Directions |
All lines from the one holding "Stilvolle CASACCA für" to the end of the listing are to be output exactly, both ends included, with any pictures left out.

Records |
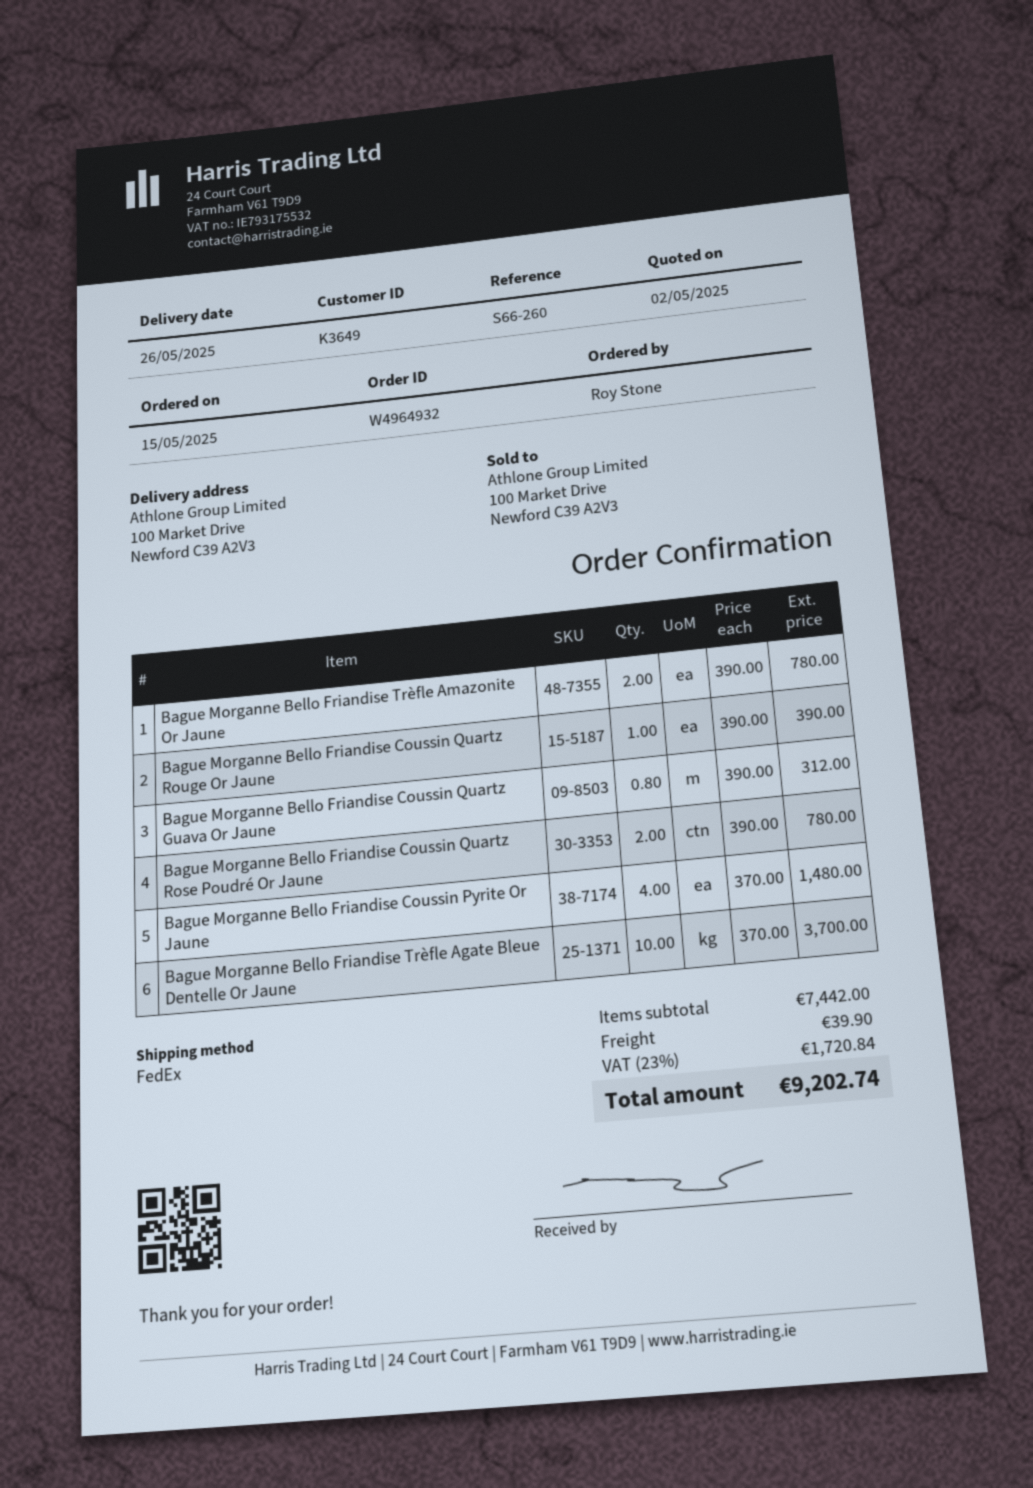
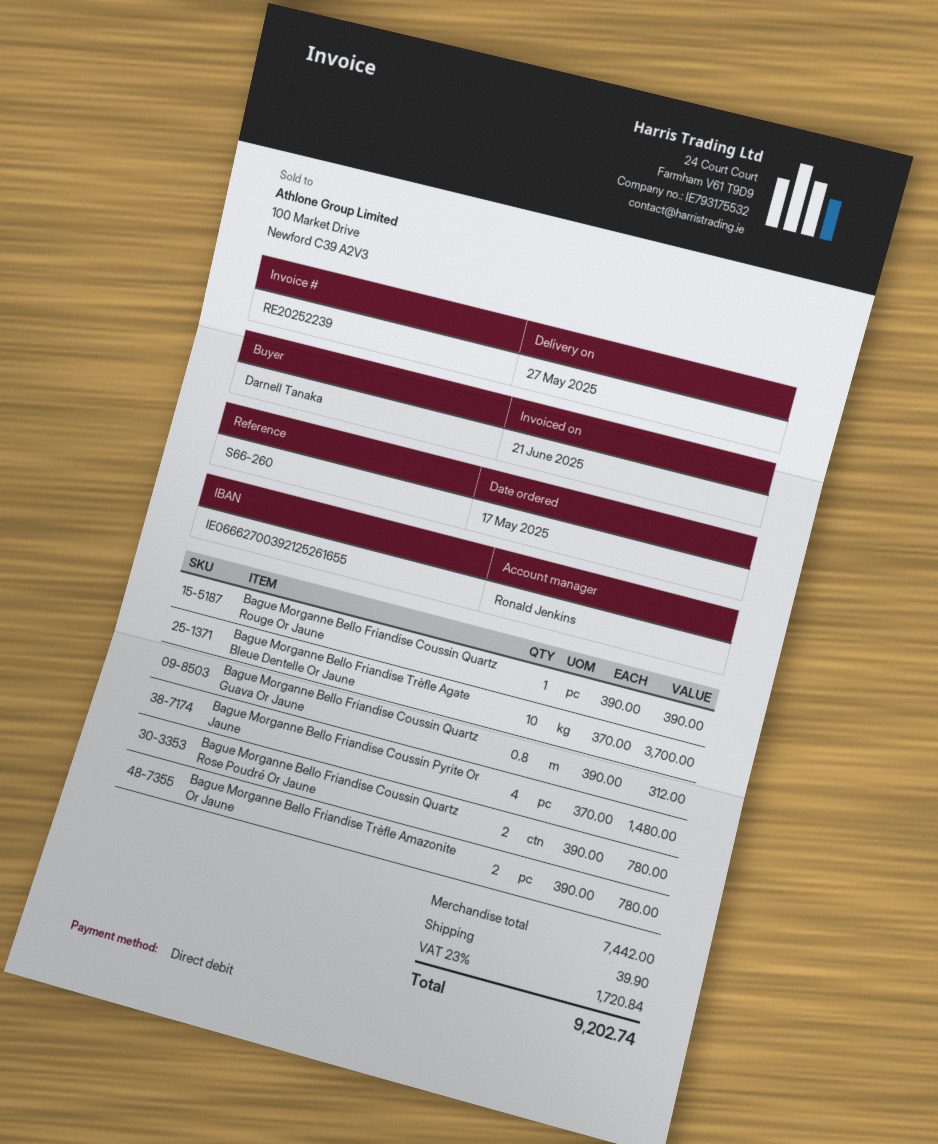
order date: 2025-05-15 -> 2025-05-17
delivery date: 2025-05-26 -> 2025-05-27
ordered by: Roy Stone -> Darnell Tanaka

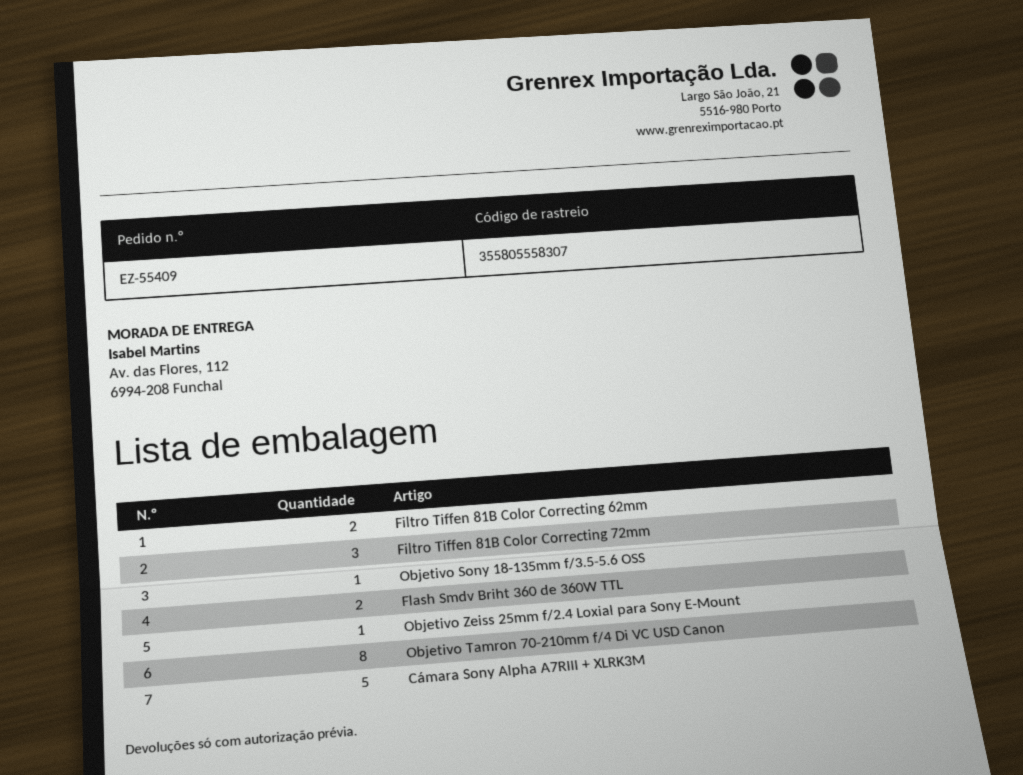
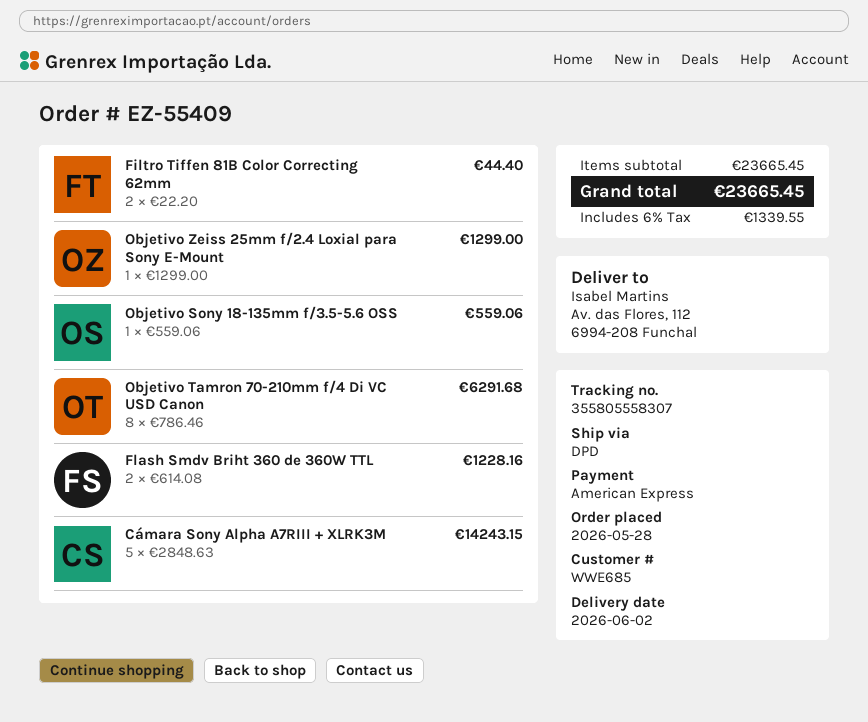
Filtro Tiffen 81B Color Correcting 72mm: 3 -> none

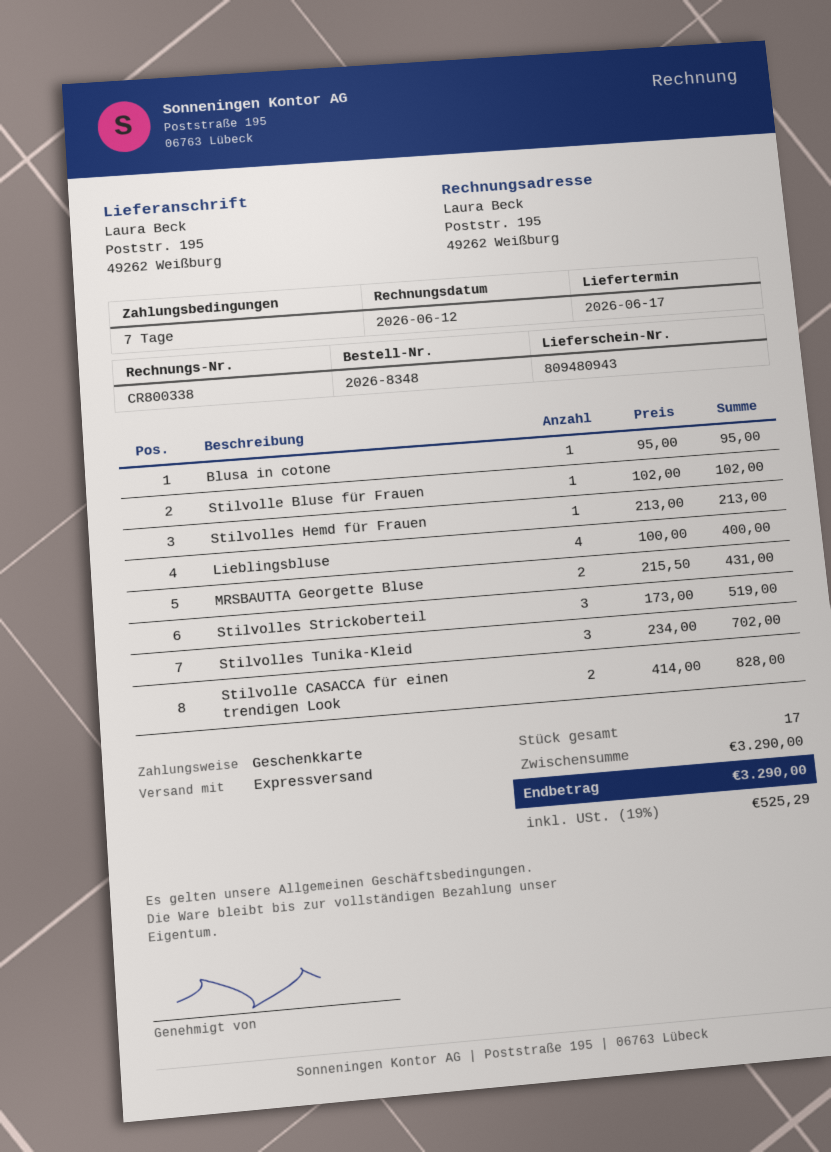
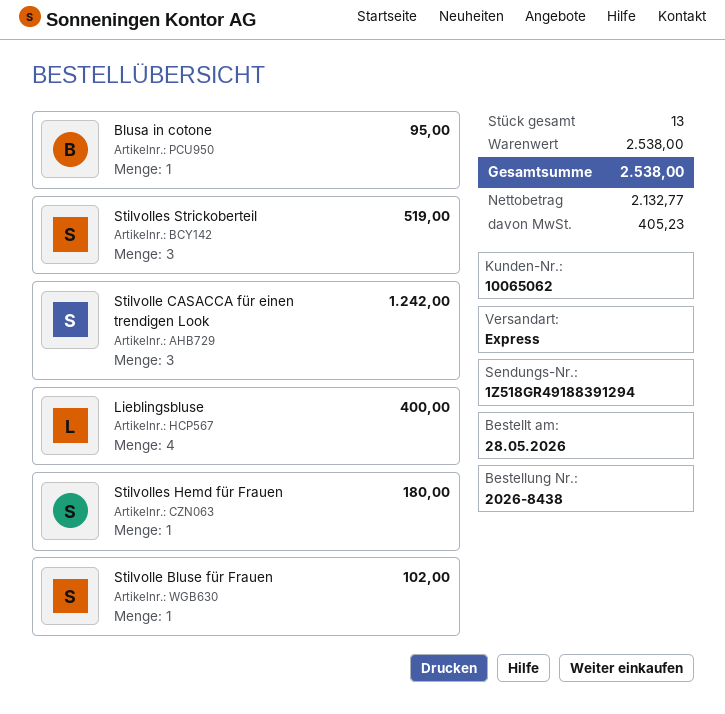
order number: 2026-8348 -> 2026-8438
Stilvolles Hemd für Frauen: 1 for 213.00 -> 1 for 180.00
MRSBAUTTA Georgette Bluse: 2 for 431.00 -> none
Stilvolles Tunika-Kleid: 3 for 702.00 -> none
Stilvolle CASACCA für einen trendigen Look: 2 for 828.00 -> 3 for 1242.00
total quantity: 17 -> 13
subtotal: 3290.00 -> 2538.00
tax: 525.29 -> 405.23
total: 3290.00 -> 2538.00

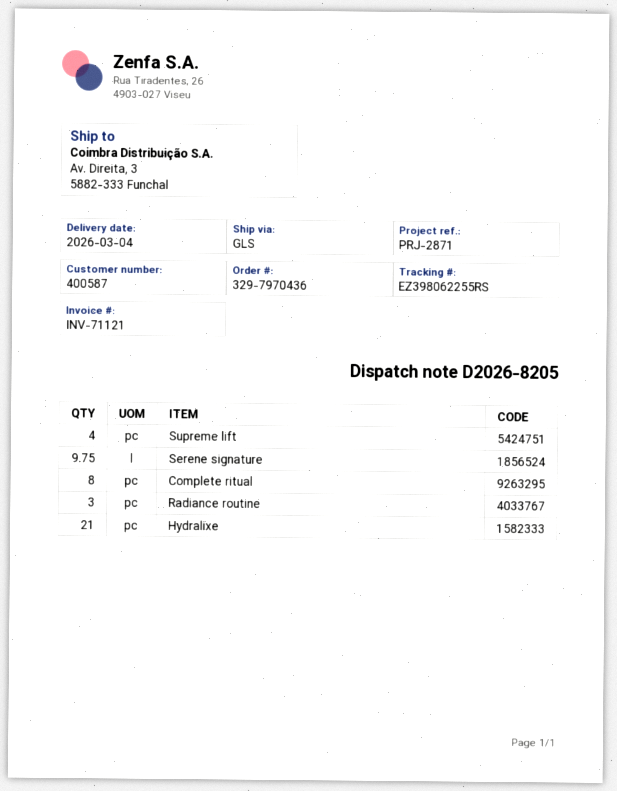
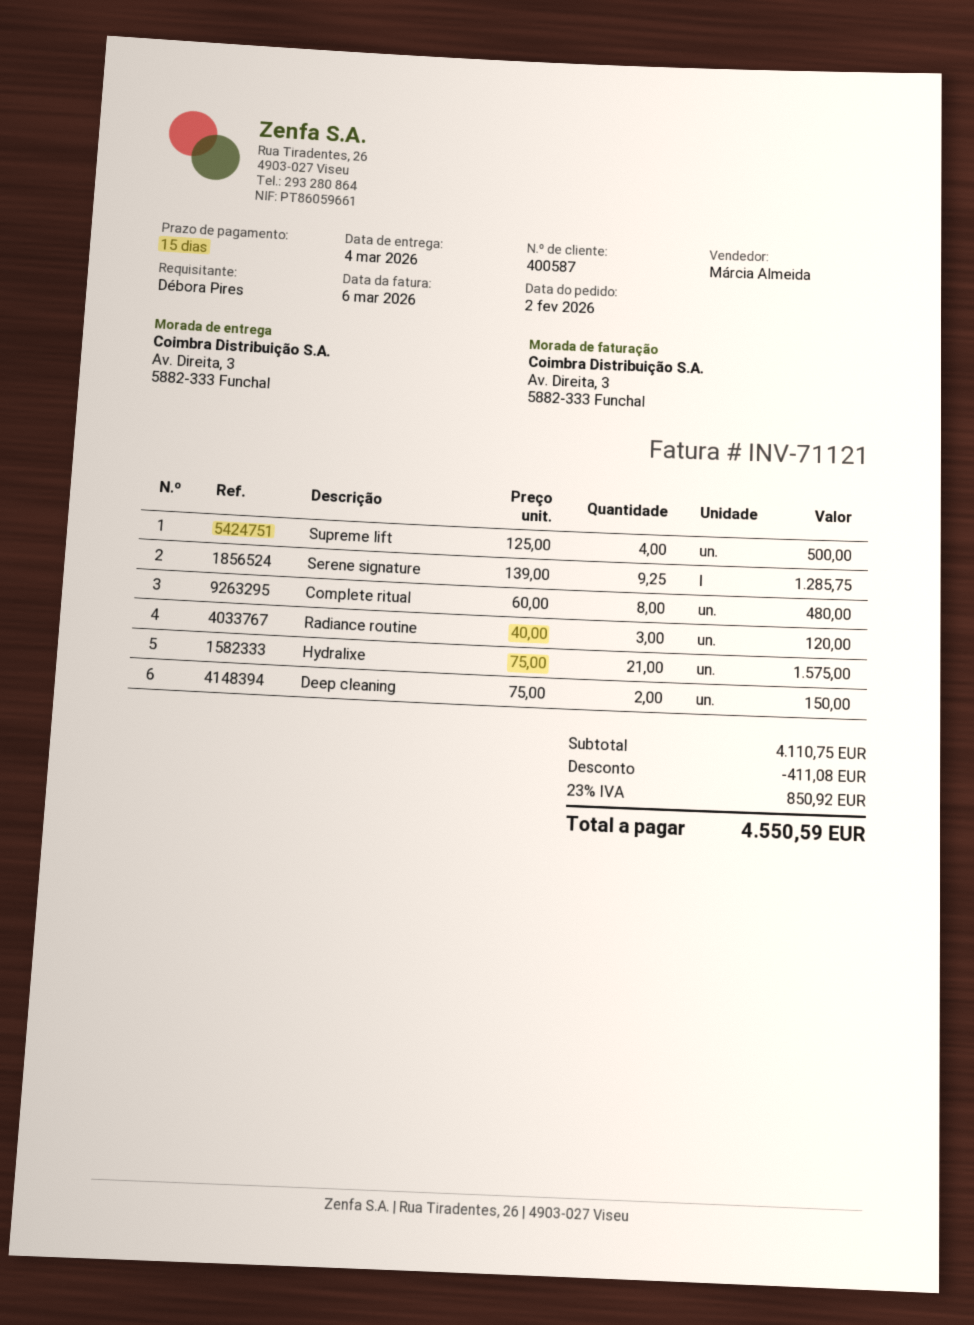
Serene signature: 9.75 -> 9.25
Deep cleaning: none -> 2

Result of the task |
Stilvolle CASACCA für einen trendigen Look: 2 for 828.00 -> 3 for 1242.00
total quantity: 17 -> 13
subtotal: 3290.00 -> 2538.00
tax: 525.29 -> 405.23
total: 3290.00 -> 2538.00

Serene signature: 9.75 -> 9.25
Deep cleaning: none -> 2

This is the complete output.